*** Begin section ***

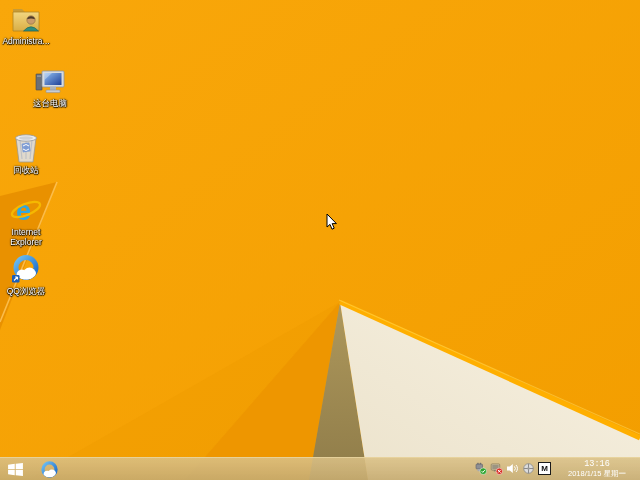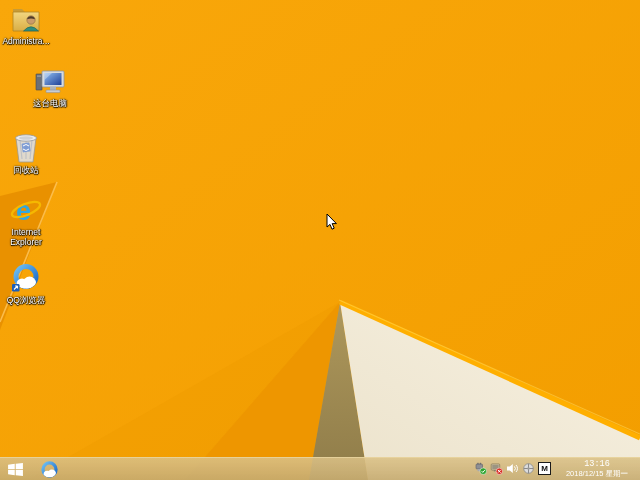--- a/index.html
+++ b/index.html
@@ -8,21 +8,21 @@
   #wallpaper{position:absolute;left:0;top:0;z-index:0;}
 
   
   .dicon{position:absolute;left:0;width:52px;display:flex;flex-direction:column;
     align-items:center;z-index:2;cursor:default;}
   .dicon .art{width:34px;height:34px;display:flex;align-items:center;justify-content:center;}
   .dicon .lbl{margin-top:1px;font-size:8.5px;line-height:1.15;color:#fff;text-align:center;
     text-shadow:0 1px 1px #000,1px 0 1px #000,0 0 2px #000;white-space:pre-line;}
   .nowrap .lbl{white-space:nowrap;}
   #di-admin{top:2px;}  #di-pc{top:64px;padding-left:24px;}  #di-bin{top:131px;justify-content:center;}
-  #di-ie{top:193px;}   #di-qq{top:261px;justify-content:center;}
+  #di-ie{top:193px;}   #di-qq{top:252px;justify-content:center;}
 
   
   #taskbar{position:absolute;left:0;bottom:0;width:640px;height:23px;
     background:linear-gradient(180deg,rgba(219,193,134,0.88),rgba(198,171,112,0.9));
     border-top:1px solid rgba(240,221,170,0.75);box-sizing:border-box;
     display:flex;align-items:center;z-index:3;}
   #start-button{width:30px;height:22px;display:flex;align-items:center;justify-content:center;}
   .tb-app{width:26px;height:22px;display:flex;align-items:center;justify-content:center;margin-left:6px;}
   #tray{margin-left:auto;display:flex;align-items:center;gap:3px;padding-right:2px;}
   .tray-ic{width:13px;height:13px;display:flex;align-items:center;justify-content:center;}
@@ -233,18 +233,18 @@
           <circle cx="6.5" cy="6.5" r="1.2" fill="#9A9A9A"></circle>
         </svg>
       </div>
 
       <div id="ime-box">
         <span>M</span>
       </div>
 
       <div id="clock">
         <div class="t">13:16</div>
-        <div class="d">2018/12/15 星期一</div>
+        <div class="d">2018/1/15 星期一</div>
       </div>
 
     </div>
   </div>
 </div>
 
 </body></html>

*** End section ***

## WHAT IS BEING ASKED
Your copy of the records must be exact and must contain no pictures.

## TASK OUTPUT
--- a/index.html
+++ b/index.html
@@ -8,21 +8,21 @@
   #wallpaper{position:absolute;left:0;top:0;z-index:0;}
 
   
   .dicon{position:absolute;left:0;width:52px;display:flex;flex-direction:column;
     align-items:center;z-index:2;cursor:default;}
   .dicon .art{width:34px;height:34px;display:flex;align-items:center;justify-content:center;}
   .dicon .lbl{margin-top:1px;font-size:8.5px;line-height:1.15;color:#fff;text-align:center;
     text-shadow:0 1px 1px #000,1px 0 1px #000,0 0 2px #000;white-space:pre-line;}
   .nowrap .lbl{white-space:nowrap;}
   #di-admin{top:2px;}  #di-pc{top:64px;padding-left:24px;}  #di-bin{top:131px;justify-content:center;}
-  #di-ie{top:193px;}   #di-qq{top:261px;justify-content:center;}
+  #di-ie{top:193px;}   #di-qq{top:252px;justify-content:center;}
 
   
   #taskbar{position:absolute;left:0;bottom:0;width:640px;height:23px;
     background:linear-gradient(180deg,rgba(219,193,134,0.88),rgba(198,171,112,0.9));
     border-top:1px solid rgba(240,221,170,0.75);box-sizing:border-box;
     display:flex;align-items:center;z-index:3;}
   #start-button{width:30px;height:22px;display:flex;align-items:center;justify-content:center;}
   .tb-app{width:26px;height:22px;display:flex;align-items:center;justify-content:center;margin-left:6px;}
   #tray{margin-left:auto;display:flex;align-items:center;gap:3px;padding-right:2px;}
   .tray-ic{width:13px;height:13px;display:flex;align-items:center;justify-content:center;}
@@ -233,18 +233,18 @@
           <circle cx="6.5" cy="6.5" r="1.2" fill="#9A9A9A"></circle>
         </svg>
       </div>
 
       <div id="ime-box">
         <span>M</span>
       </div>
 
       <div id="clock">
         <div class="t">13:16</div>
-        <div class="d">2018/12/15 星期一</div>
+        <div class="d">2018/1/15 星期一</div>
       </div>
 
     </div>
   </div>
 </div>
 
 </body></html>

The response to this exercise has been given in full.